Repeat exactly, and only, the lines of the entries below from the one with "[15,1130,508,1231] [image] |" through the one with "[15,1245,485,1347] [image] |", both ends included.

**RECORDS FOR THE EXERCISE:**
[Start of Attachment]
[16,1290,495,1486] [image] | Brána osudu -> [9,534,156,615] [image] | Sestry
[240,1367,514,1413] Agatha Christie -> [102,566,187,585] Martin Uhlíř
[End of Attachment]
[Start of Attachment]
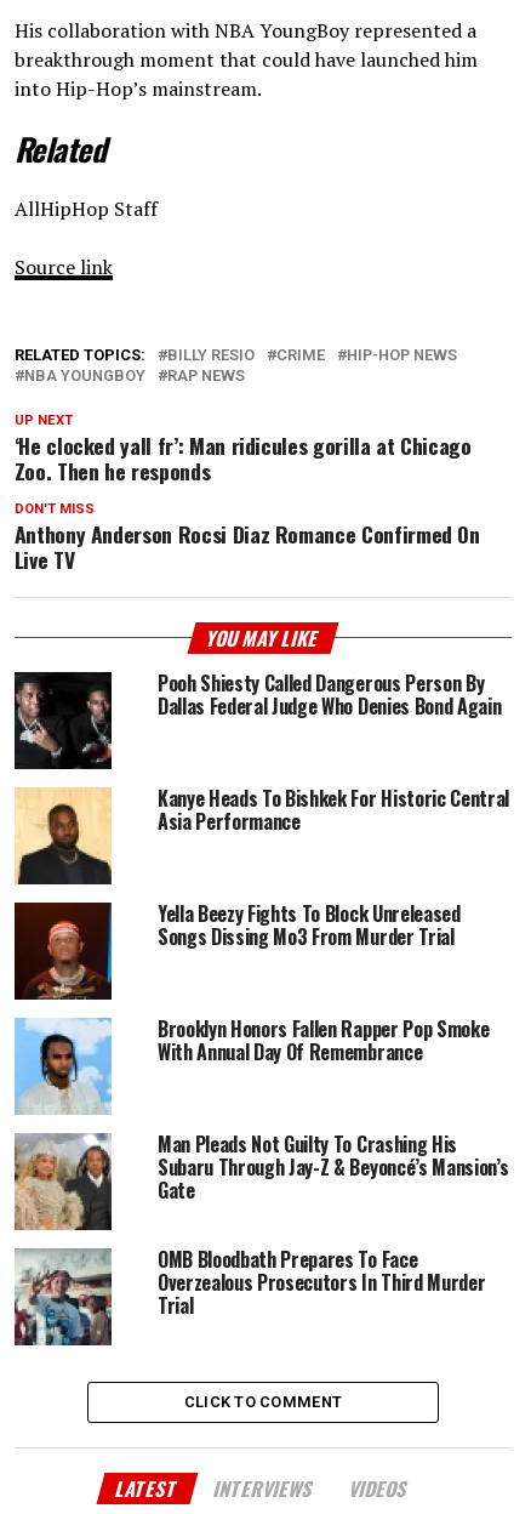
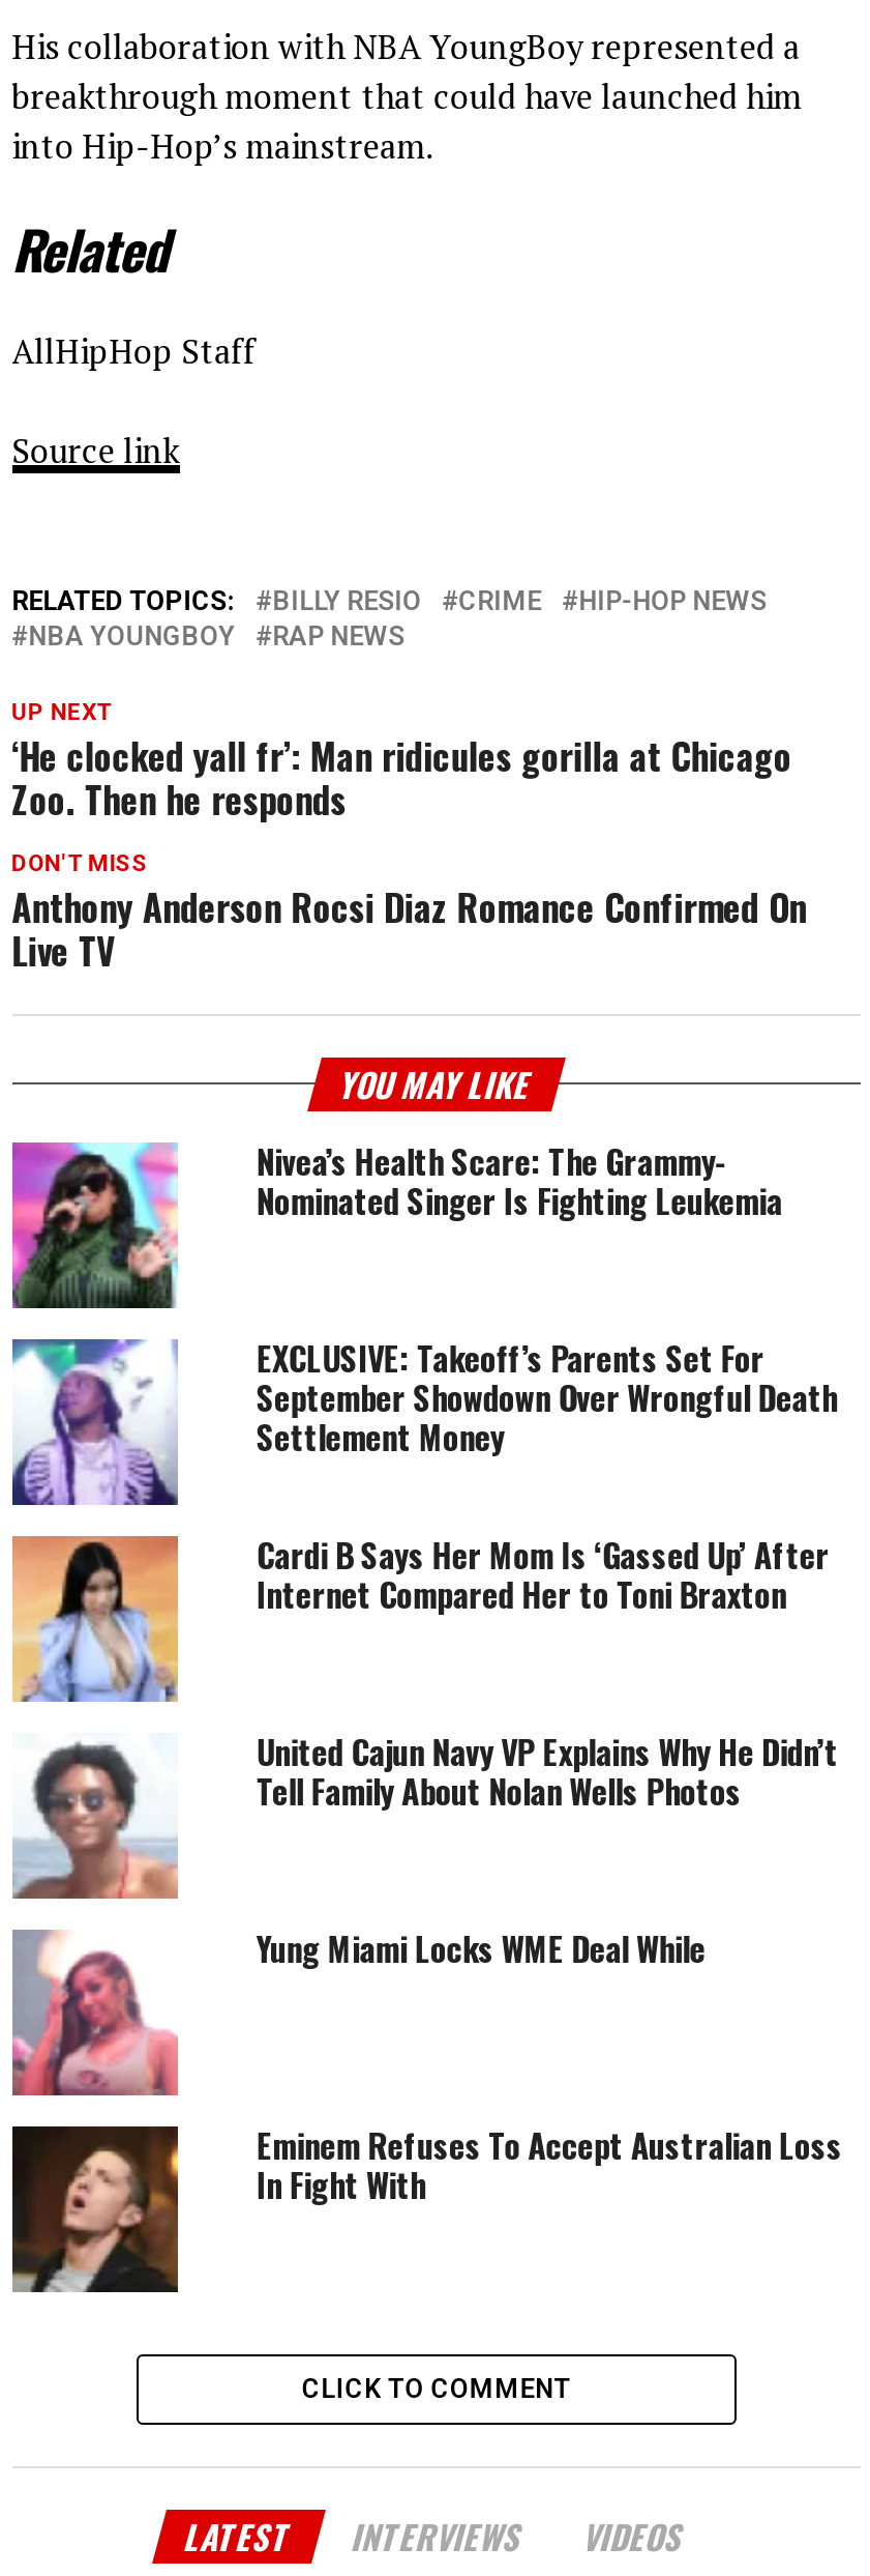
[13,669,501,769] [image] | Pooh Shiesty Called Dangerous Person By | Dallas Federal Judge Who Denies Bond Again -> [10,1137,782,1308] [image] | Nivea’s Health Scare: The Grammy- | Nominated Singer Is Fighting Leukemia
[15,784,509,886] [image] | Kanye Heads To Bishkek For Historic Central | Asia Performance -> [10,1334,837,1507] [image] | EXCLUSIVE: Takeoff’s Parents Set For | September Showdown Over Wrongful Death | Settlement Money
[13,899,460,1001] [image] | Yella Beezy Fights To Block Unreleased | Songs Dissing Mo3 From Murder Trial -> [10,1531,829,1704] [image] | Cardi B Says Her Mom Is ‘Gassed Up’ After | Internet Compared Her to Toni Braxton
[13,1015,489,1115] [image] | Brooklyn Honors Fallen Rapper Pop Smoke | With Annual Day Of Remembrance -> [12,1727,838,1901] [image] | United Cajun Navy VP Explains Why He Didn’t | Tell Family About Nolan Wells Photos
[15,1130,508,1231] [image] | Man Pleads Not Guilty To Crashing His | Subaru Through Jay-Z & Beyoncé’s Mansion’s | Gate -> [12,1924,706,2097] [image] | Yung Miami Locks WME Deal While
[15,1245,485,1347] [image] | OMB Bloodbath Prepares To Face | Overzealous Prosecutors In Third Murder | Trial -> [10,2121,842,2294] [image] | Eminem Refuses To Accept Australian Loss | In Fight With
[End of Attachment]
[Start of Attachment]
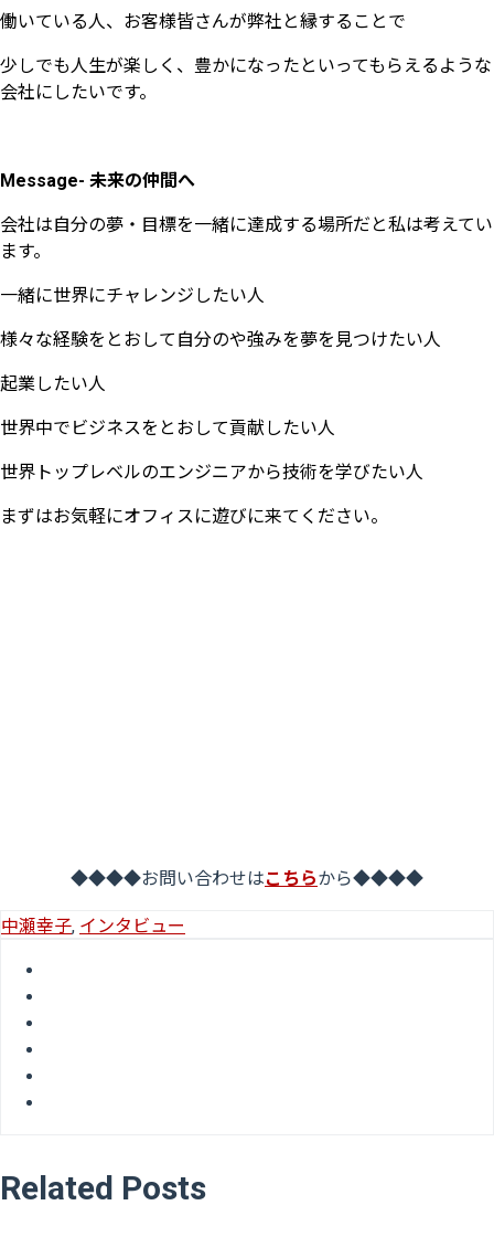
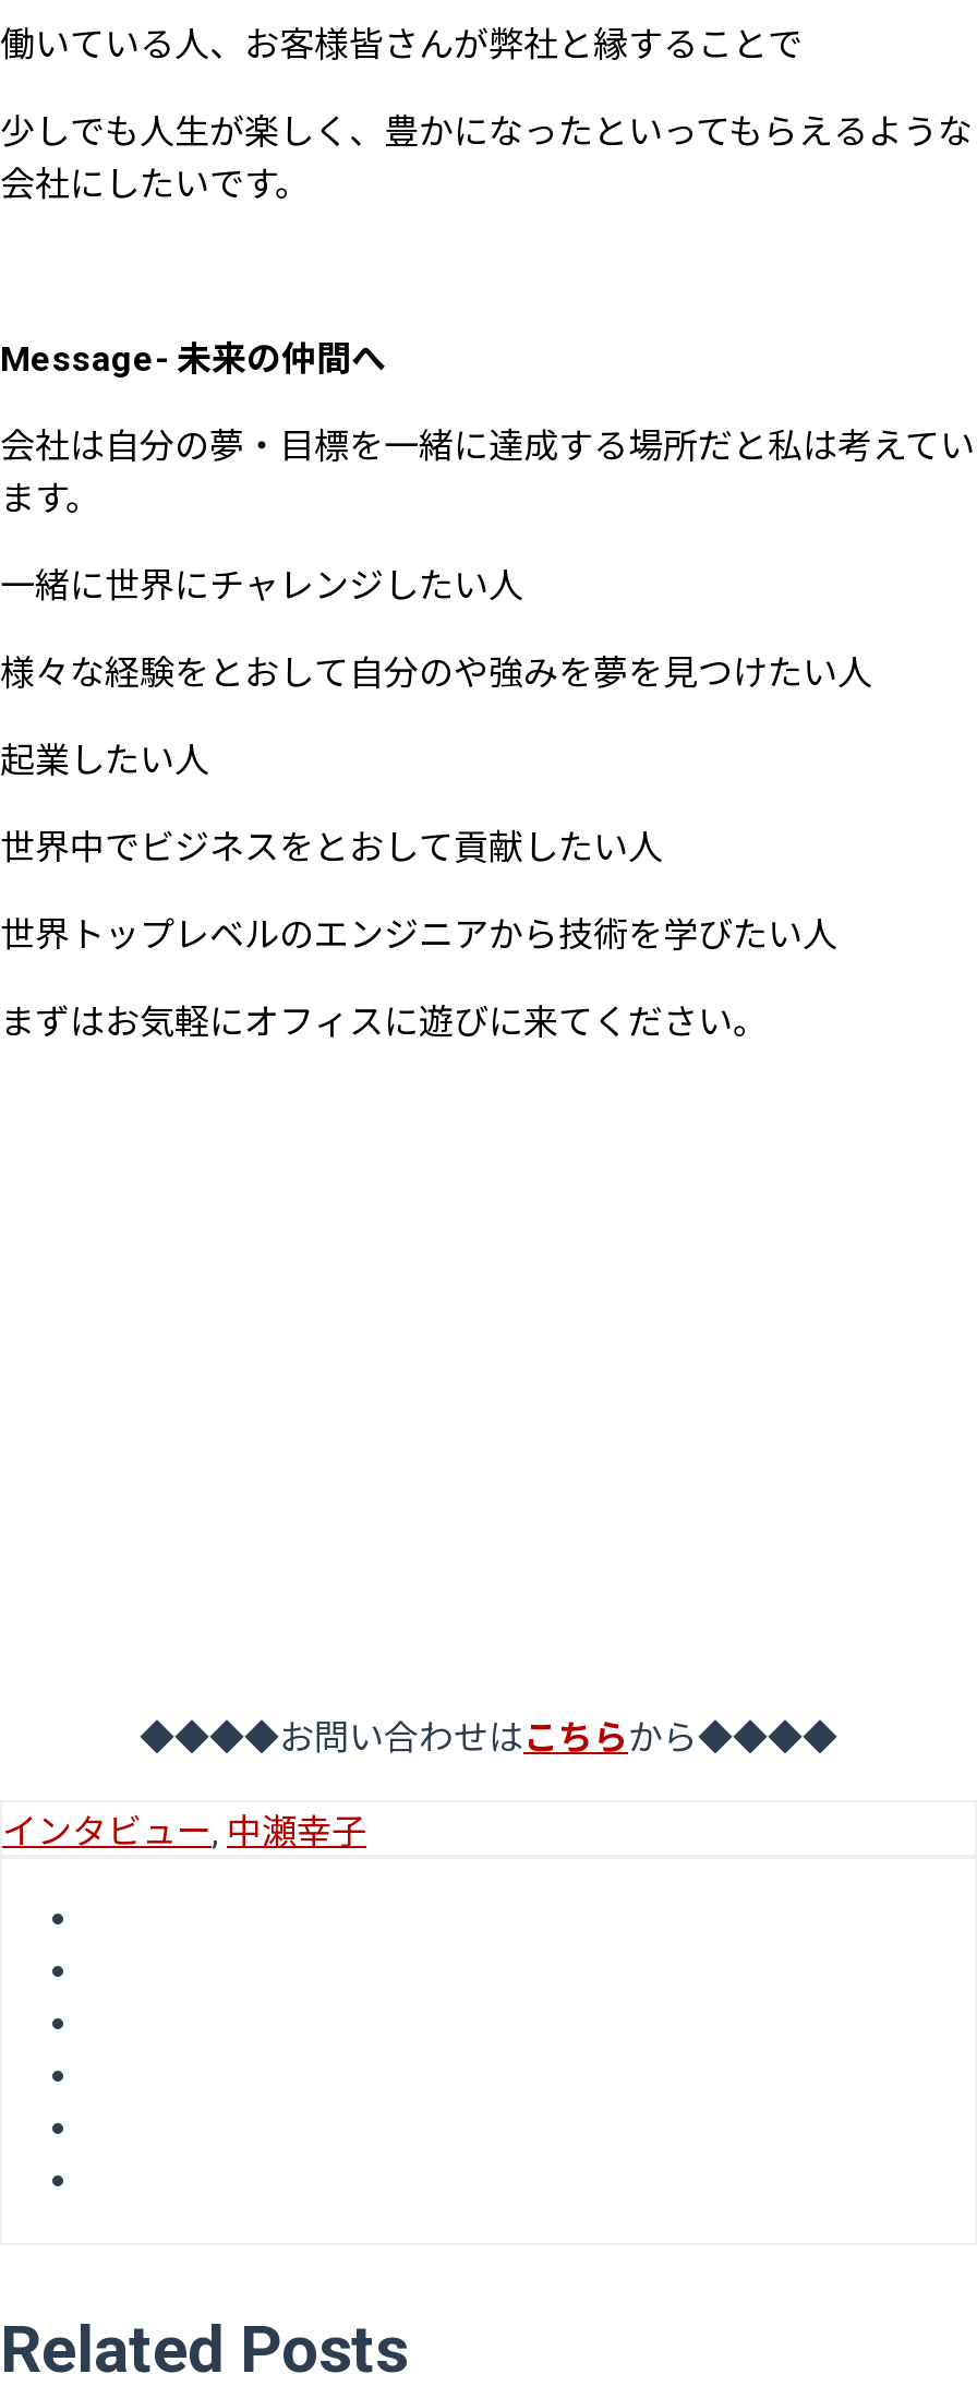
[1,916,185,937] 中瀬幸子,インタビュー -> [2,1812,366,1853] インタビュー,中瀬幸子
[End of Attachment]
**TASK SOLUTION:**
[15,1130,508,1231] [image] | Man Pleads Not Guilty To Crashing His | Subaru Through Jay-Z & Beyoncé’s Mansion’s | Gate -> [12,1924,706,2097] [image] | Yung Miami Locks WME Deal While
[15,1245,485,1347] [image] | OMB Bloodbath Prepares To Face | Overzealous Prosecutors In Third Murder | Trial -> [10,2121,842,2294] [image] | Eminem Refuses To Accept Australian Loss | In Fight With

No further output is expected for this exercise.